— ACTION ITEM —
Repeat exactly the lines of the entries below from the one with "column Markup |" through the one with "Totals | Markup: 750709.091 -> 7732303.641", both ends included, and nothing else.

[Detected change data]
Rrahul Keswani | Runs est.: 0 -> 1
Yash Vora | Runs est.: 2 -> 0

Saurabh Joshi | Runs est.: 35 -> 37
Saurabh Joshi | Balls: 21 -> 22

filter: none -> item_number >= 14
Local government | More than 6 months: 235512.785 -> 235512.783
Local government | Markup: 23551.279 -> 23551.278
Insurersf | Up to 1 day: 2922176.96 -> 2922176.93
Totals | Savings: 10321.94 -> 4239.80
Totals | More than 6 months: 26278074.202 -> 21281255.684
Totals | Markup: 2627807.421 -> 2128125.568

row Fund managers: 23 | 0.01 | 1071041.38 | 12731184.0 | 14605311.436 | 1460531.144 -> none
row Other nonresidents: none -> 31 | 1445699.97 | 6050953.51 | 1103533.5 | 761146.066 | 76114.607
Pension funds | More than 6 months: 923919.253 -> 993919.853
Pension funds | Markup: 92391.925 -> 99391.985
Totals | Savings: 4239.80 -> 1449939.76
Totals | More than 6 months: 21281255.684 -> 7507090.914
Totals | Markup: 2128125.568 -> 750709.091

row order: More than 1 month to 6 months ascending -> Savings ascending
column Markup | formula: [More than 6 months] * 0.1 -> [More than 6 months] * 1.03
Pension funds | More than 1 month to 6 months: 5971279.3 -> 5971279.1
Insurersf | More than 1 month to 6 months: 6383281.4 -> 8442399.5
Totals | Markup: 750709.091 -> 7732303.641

* * *

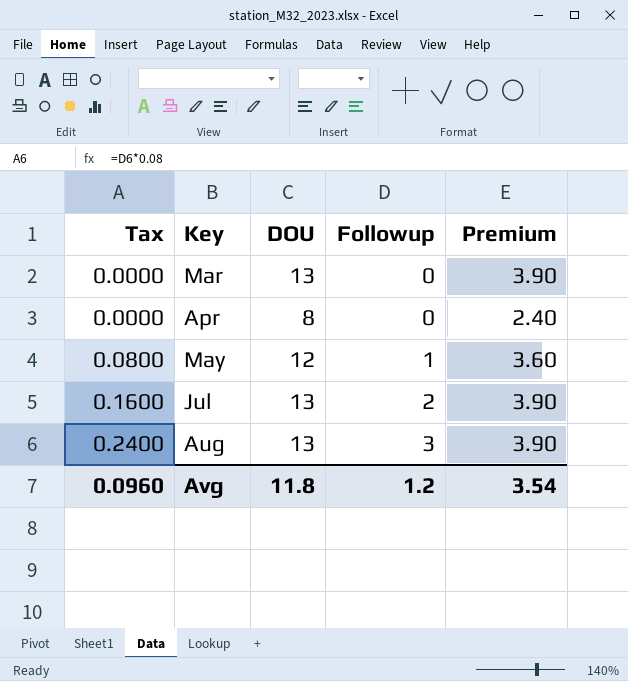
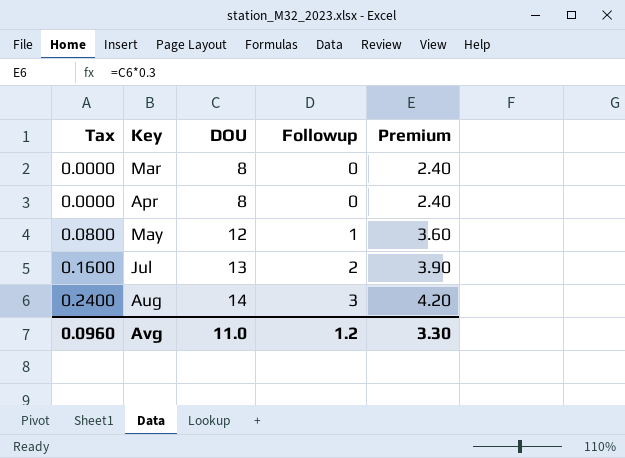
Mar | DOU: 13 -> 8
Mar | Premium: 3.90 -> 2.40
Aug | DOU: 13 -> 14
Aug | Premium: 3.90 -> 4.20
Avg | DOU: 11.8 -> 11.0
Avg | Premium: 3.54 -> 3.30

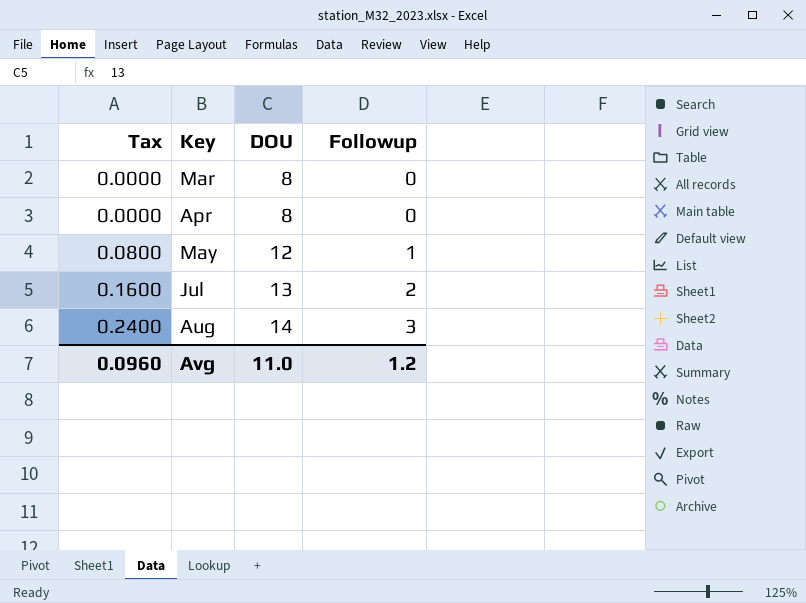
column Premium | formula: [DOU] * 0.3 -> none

— WRITTEN REPLY —
column Markup | formula: [More than 6 months] * 0.1 -> [More than 6 months] * 1.03
Pension funds | More than 1 month to 6 months: 5971279.3 -> 5971279.1
Insurersf | More than 1 month to 6 months: 6383281.4 -> 8442399.5
Totals | Markup: 750709.091 -> 7732303.641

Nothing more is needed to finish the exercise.